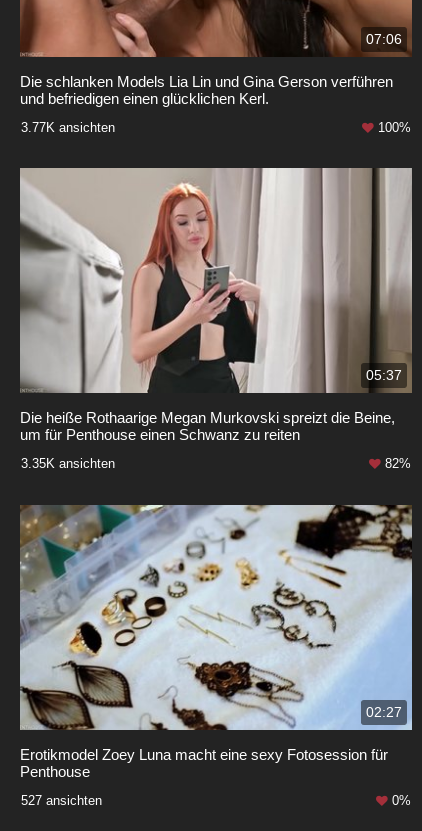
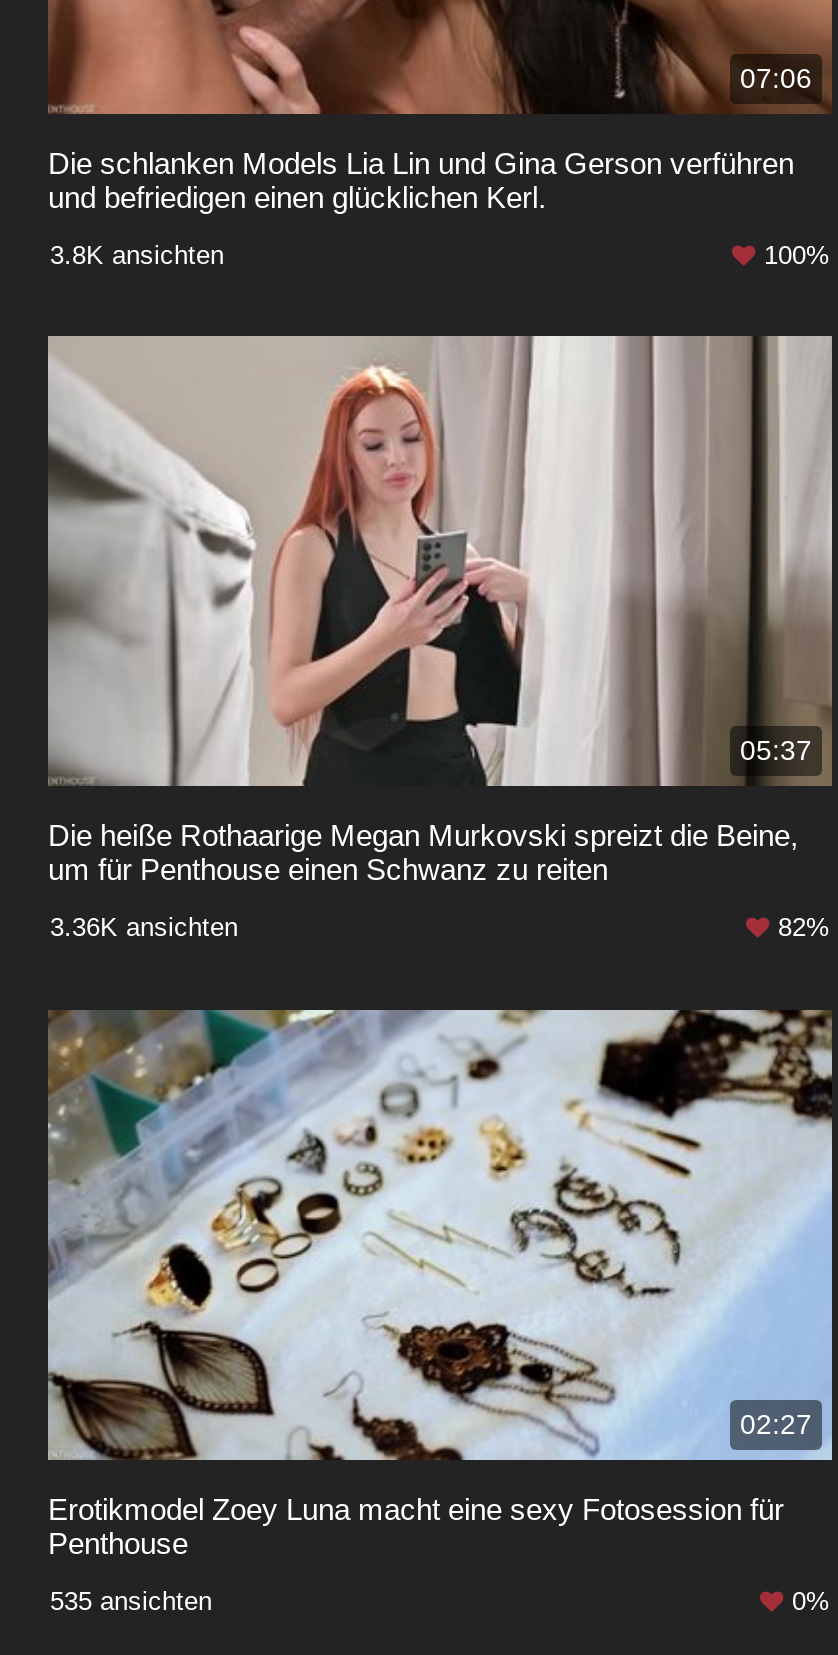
[21,120,115,135] 3.77K ansichten -> [50,240,224,270] 3.8K ansichten
[21,456,115,471] 3.35K ansichten -> [50,913,238,943] 3.36K ansichten
[21,793,102,808] 527 ansichten -> [50,1585,212,1615] 535 ansichten

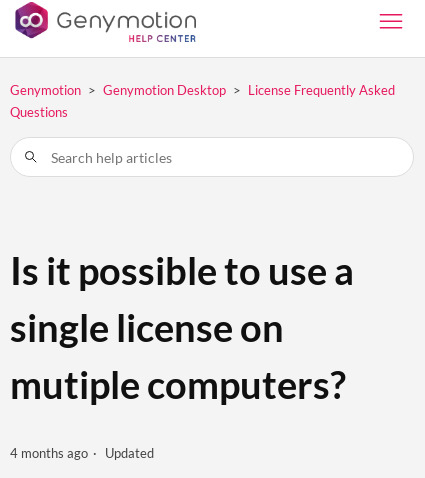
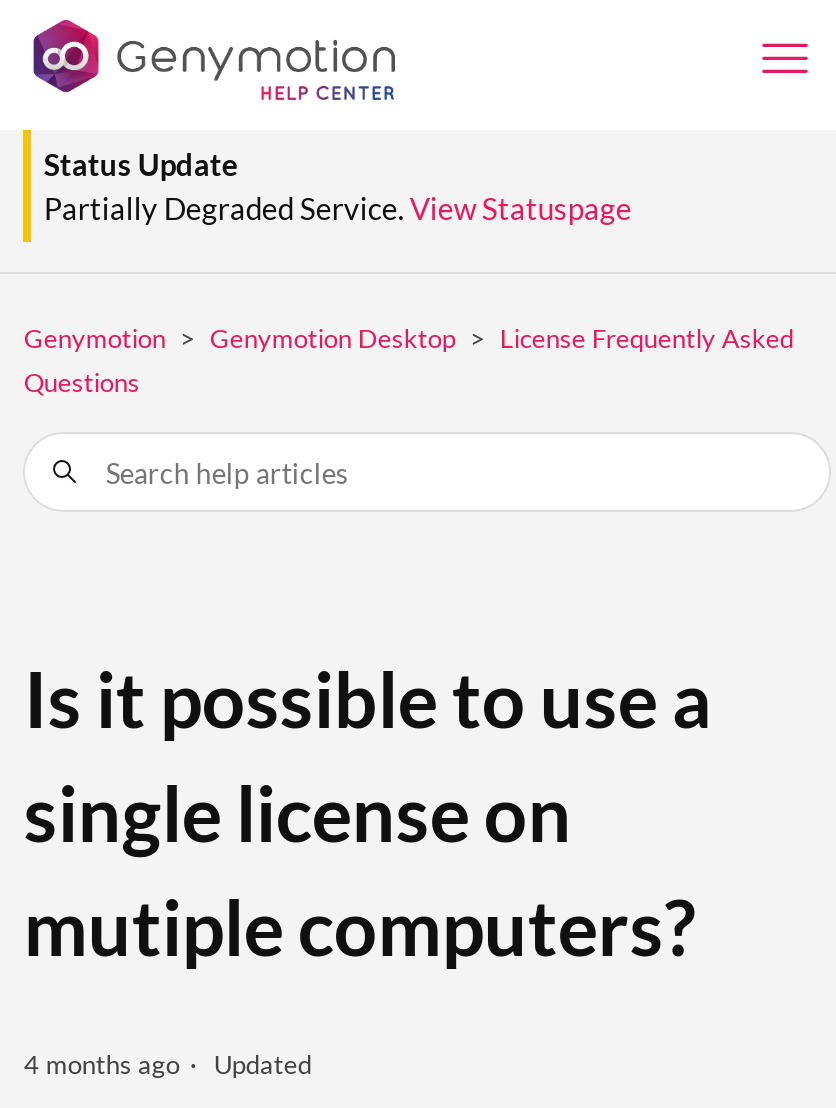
none -> [44,146,632,226] Status Update | Partially Degraded Service. View Statuspage

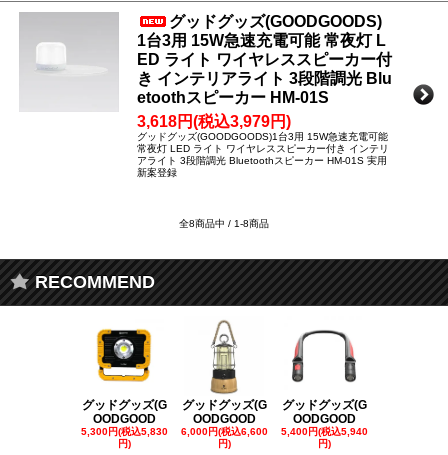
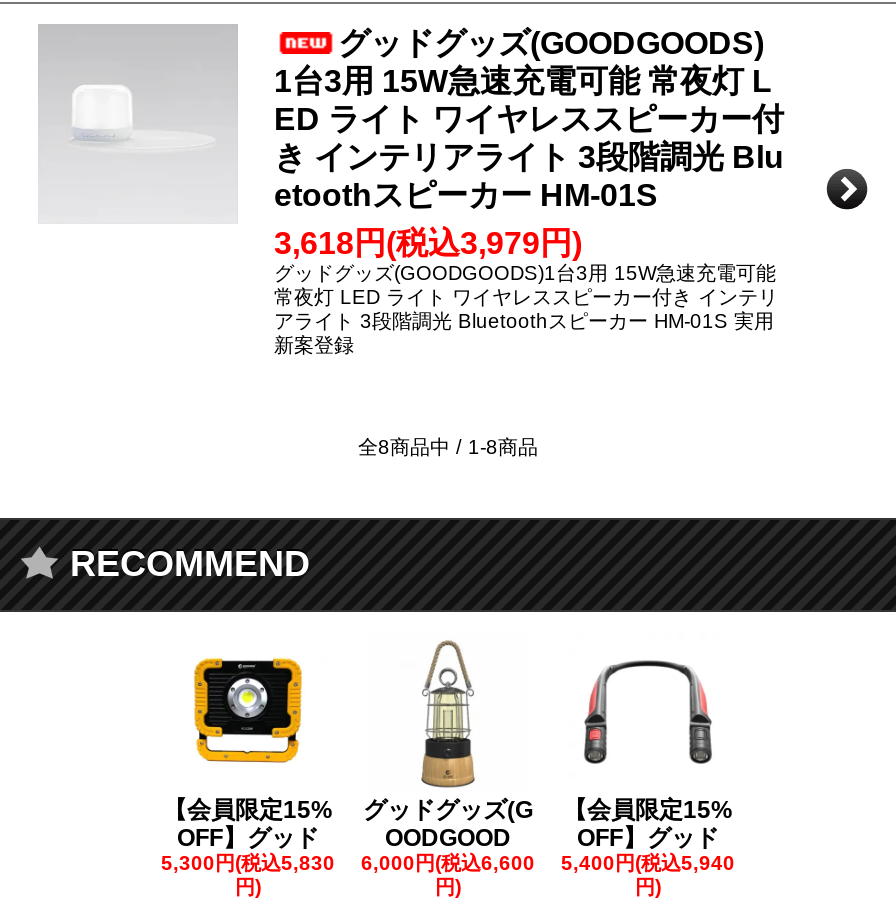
[82,398,166,426] グッドグッズ(G | OODGOOD -> [163,796,333,852] 【会員限定15% | OFF】グッド
[282,398,366,426] グッドグッズ(G | OODGOOD -> [563,796,733,852] 【会員限定15% | OFF】グッド

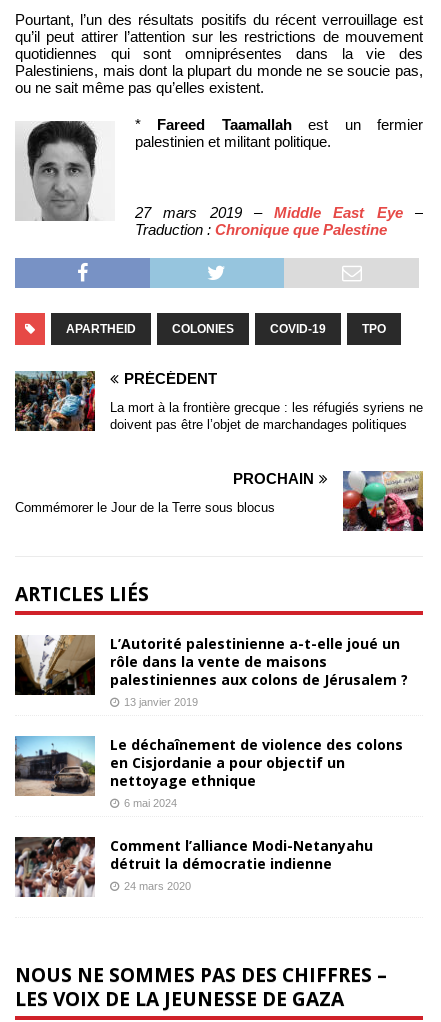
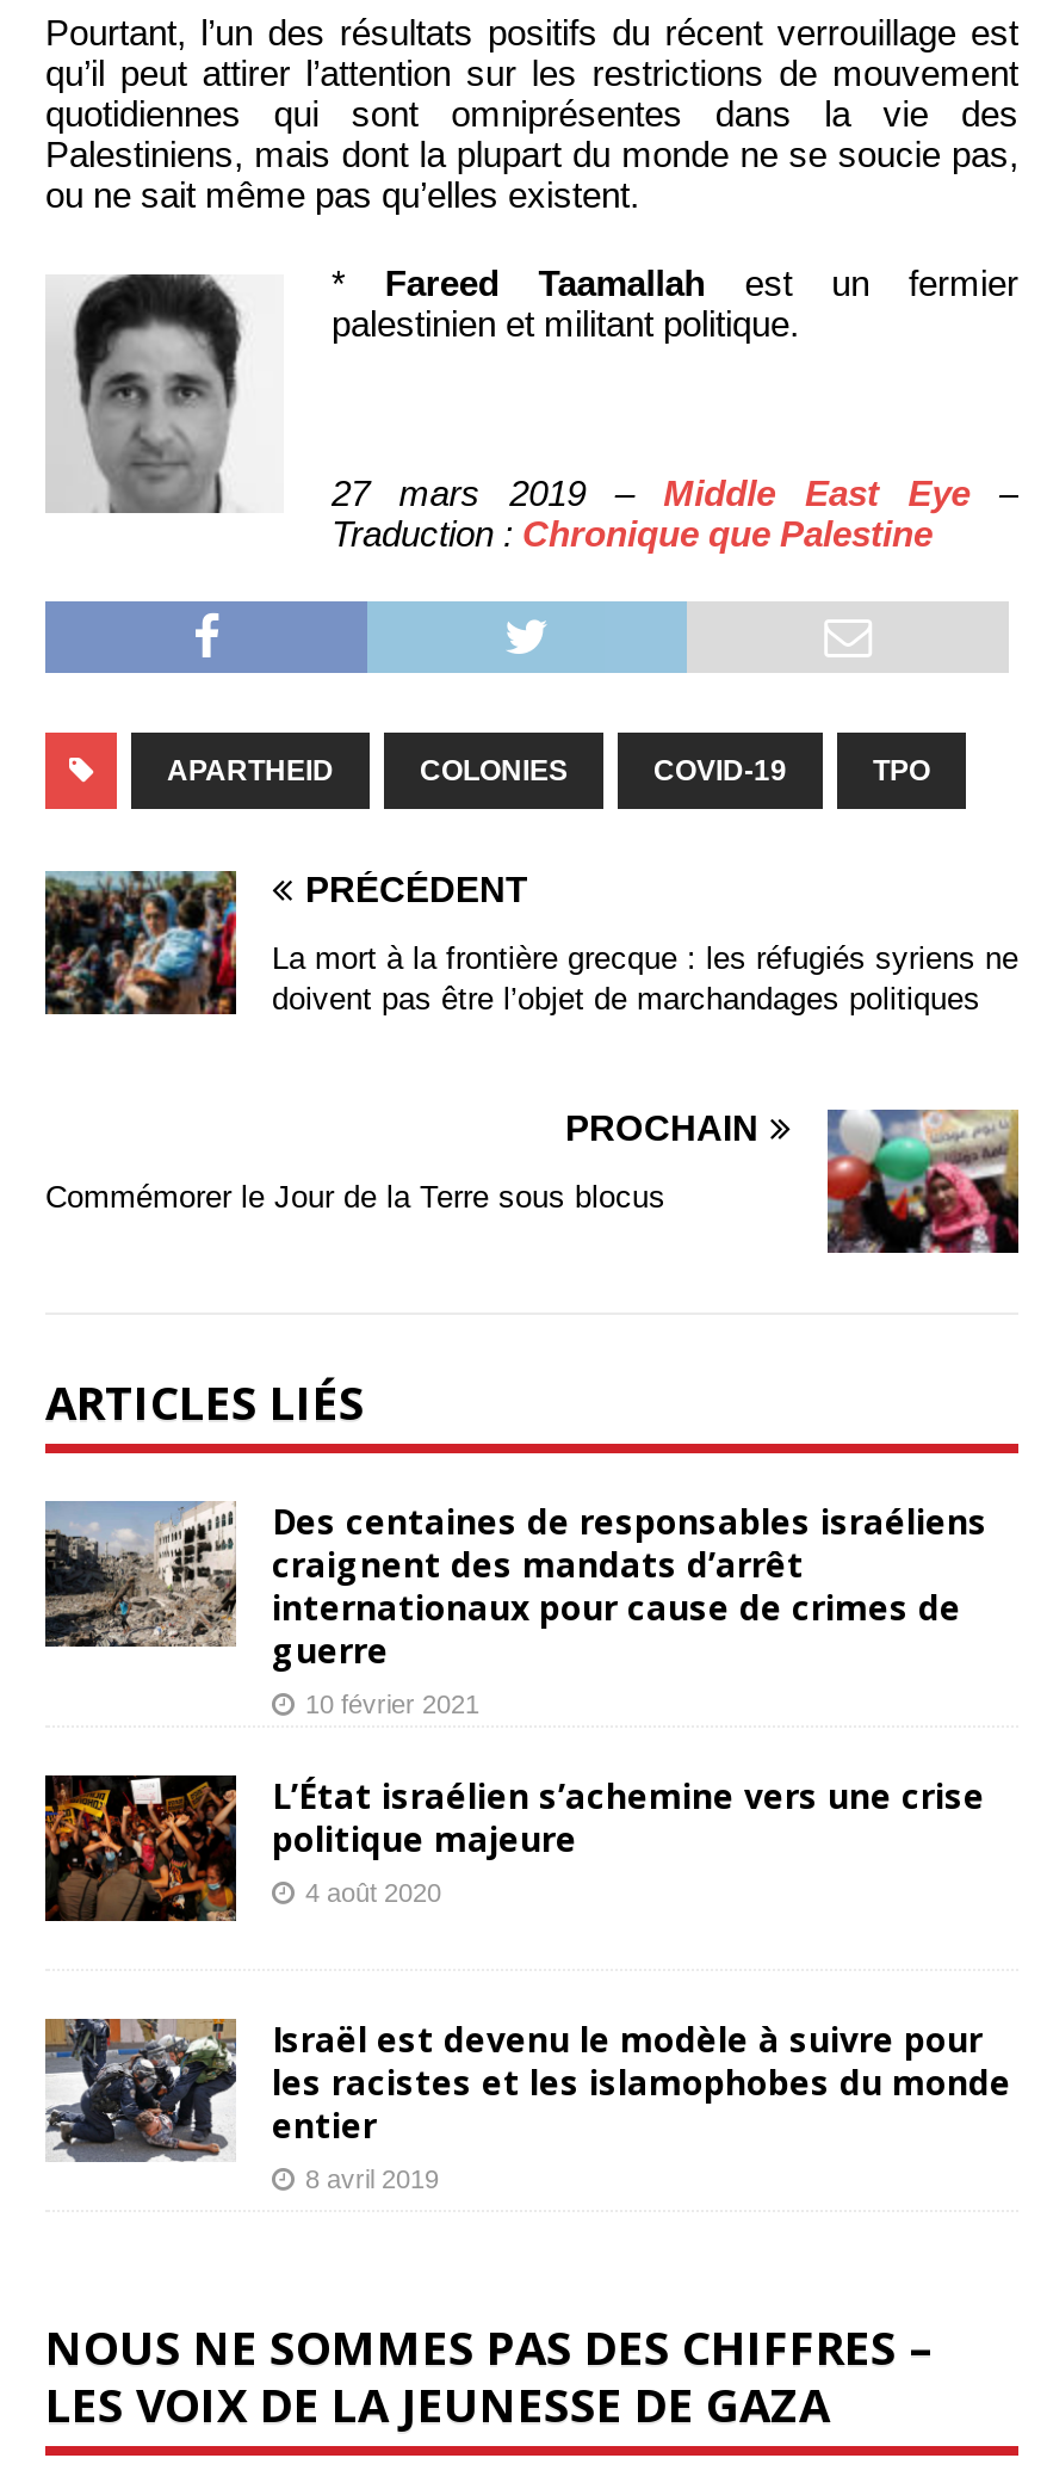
[15,634,408,708] [image] | L’Autorité palestinienne a-t-elle joué un | rôle dans la vente de maisons | palestiniennes aux colons de Jérusalem ? | 13 janvier 2019 -> [43,1499,987,1719] [image] | Des centaines de responsables israéliens | craignent des mandats d’arrêt | internationaux pour cause de crimes de | guerre | 10 février 2021
[14,735,403,809] [image] | Le déchaînement de violence des colons | en Cisjordanie a pour objectif un | nettoyage ethnique | 6 mai 2024 -> [43,1773,985,1923] [image] | L’État israélien s’achemine vers une crise | politique majeure | 4 août 2020
[14,836,373,898] [image] | Comment l’alliance Modi-Netanyahu | détruit la démocratie indienne | 24 mars 2020 -> [45,2016,1011,2192] [image] | Israël est devenu le modèle à suivre pour | les racistes et les islamophobes du monde | entier | 8 avril 2019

WHAT YOU SHOULD DO —
Reproduce word for word the lines running from the line with "[21,793,102,808] 527 ansichten" through the end of the data, both included, and nothing else; leave out the pictures.

COMPLETED TASK —
[21,793,102,808] 527 ansichten -> [50,1585,212,1615] 535 ansichten

none -> [44,146,632,226] Status Update | Partially Degraded Service. View Statuspage

[82,398,166,426] グッドグッズ(G | OODGOOD -> [163,796,333,852] 【会員限定15% | OFF】グッド
[282,398,366,426] グッドグッズ(G | OODGOOD -> [563,796,733,852] 【会員限定15% | OFF】グッド

[15,634,408,708] [image] | L’Autorité palestinienne a-t-elle joué un | rôle dans la vente de maisons | palestiniennes aux colons de Jérusalem ? | 13 janvier 2019 -> [43,1499,987,1719] [image] | Des centaines de responsables israéliens | craignent des mandats d’arrêt | internationaux pour cause de crimes de | guerre | 10 février 2021
[14,735,403,809] [image] | Le déchaînement de violence des colons | en Cisjordanie a pour objectif un | nettoyage ethnique | 6 mai 2024 -> [43,1773,985,1923] [image] | L’État israélien s’achemine vers une crise | politique majeure | 4 août 2020
[14,836,373,898] [image] | Comment l’alliance Modi-Netanyahu | détruit la démocratie indienne | 24 mars 2020 -> [45,2016,1011,2192] [image] | Israël est devenu le modèle à suivre pour | les racistes et les islamophobes du monde | entier | 8 avril 2019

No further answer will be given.